Population Graph analysis [43, 44] was performed, using the program GENETICSTUDIO , to infer which populations may have in the past or are still experiencing gene flow. The genetic distances between populations in the network were then regressed on Euclidean distance (using a Mantel approach at the α = 0.05 significance level) to estimate isolation-by-graph-distance (IBGD) which provides an indication of two different categories of spatial genetic discontinuities. The first category consists of populations that are spatially closer than expected given their genetic covariance. In a Population Graph, the edges connecting these populations are “compressed” indicating potential locations of vicariance . The second category of spatial genetic discontinuity are those populations who are spatially much further apart than expected given their genetic covariance. Here, the edges in the Population Graph are “extended” and are consistent with a scenario of long distance dispersal . Data were visualised by exporting the graph topology to the freeware program GoogleEarth.
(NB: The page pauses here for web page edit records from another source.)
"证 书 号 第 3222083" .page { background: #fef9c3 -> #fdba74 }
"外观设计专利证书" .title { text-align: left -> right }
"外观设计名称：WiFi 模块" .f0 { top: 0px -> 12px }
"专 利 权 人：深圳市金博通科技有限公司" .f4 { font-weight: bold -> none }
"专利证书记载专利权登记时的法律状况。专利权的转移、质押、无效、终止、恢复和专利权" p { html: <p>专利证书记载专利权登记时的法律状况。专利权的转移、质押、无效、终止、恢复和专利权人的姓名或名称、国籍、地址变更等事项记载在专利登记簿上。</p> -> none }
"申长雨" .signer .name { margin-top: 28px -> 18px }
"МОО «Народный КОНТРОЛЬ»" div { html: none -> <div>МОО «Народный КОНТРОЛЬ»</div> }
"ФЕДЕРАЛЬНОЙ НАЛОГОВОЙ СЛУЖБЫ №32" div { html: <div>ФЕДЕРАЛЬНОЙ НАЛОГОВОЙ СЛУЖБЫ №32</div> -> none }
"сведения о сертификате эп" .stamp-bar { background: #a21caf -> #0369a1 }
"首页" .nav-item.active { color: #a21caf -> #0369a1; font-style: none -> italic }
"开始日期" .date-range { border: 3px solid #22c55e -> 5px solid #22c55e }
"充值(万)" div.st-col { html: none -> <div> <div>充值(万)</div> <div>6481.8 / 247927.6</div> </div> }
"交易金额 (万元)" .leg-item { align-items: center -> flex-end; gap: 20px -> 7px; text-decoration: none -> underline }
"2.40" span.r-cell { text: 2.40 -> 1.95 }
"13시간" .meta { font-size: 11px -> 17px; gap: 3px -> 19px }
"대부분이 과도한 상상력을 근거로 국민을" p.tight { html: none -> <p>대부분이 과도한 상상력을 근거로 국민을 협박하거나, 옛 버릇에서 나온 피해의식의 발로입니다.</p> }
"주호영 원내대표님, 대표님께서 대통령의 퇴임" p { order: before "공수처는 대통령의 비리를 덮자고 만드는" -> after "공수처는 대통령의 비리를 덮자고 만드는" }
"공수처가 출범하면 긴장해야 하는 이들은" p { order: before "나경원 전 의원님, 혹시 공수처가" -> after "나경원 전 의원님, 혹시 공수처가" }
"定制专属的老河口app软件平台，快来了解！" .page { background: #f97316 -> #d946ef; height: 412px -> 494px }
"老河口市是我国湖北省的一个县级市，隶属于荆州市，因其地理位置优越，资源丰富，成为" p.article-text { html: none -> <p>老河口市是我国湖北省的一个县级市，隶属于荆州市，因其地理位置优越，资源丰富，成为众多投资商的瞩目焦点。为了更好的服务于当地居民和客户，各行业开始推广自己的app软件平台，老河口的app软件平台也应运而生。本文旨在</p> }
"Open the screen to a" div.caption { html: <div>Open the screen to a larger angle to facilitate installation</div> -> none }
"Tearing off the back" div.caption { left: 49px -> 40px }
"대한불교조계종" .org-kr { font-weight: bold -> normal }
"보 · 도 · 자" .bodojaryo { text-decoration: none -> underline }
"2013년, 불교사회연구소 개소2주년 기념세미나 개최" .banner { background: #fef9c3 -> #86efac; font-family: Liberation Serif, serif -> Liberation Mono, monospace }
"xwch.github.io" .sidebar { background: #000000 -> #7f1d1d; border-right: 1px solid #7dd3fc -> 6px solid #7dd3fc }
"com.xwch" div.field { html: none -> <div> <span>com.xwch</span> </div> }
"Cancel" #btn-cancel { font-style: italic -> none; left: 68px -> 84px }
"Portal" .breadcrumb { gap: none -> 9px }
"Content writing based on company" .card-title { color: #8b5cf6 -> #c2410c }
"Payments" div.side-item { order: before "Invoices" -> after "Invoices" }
Partial Mantel test [46, 47] was carried out using the program Arlequin 18.104.22.168  to check for the statistical significance of the main landscape boundaries identified in Burkina Faso. In partial Mantel test, purely spatial effects on genetic differentiation are accounted for before assessing landscape effects. Here, correlation among the between-populations Reynolds’ distance matrix and different matrices defining landscape boundaries is assessed while controlling for effects of a matrix giving information on the environmental areas of Burkina Faso (Sahel, Sudan-Sahel or Sudan) in which a given population is located. Reynolds’ distance was selected due to its nice linear behaviour  which fits well with the Mantel test expectations [46, 47] and its assumption of a pure drift model which fits well with poorly differentiated livestock breeds . Following Balkenhol et al. , the presence of landscape boundaries was assessed via creating dummy matrices that indicated whether a population pair was separated by a boundary or not (noted in the matrix as 1 or 0, respectively; Table S2). Also following Balkenhol et al. , a matrix characterising environmental areas was created using a dummy variable that placed a population in a certain area not bisected by landscape boundaries (i.e. the population received a “1” in the column belonging to that area, and a “0” in all other columns; Additional file 4: Table S2). The statistical significance of the following boundaries were assessed: i) the present limit of the Sahel area; ii) the present limit of the Sudan area; iii) the present Northern tsetse limit in Burkina Faso ; and iv) like boundary iii but including in the tsetse free area those populations sampled on the road from Ouagadougou to Bobo Dioulasso (13, 17 and 18). These four analyses are expected to characterise if differentiation between the Sahelian, Mossi and Djallonké goat has genetic support (matrices i and ii), the genetic differentiation due to the presence or absence of trypanosome vectors (matrix iii) and the combined effect of the presence of trypanosome vectors and the human action (matrix iv). In all cases, p-values were obtained using 10,000 permutations. Statistical significance level of the four hypothesis tested on our dataset was assessed at α = 0.05 after Bonferroni correction.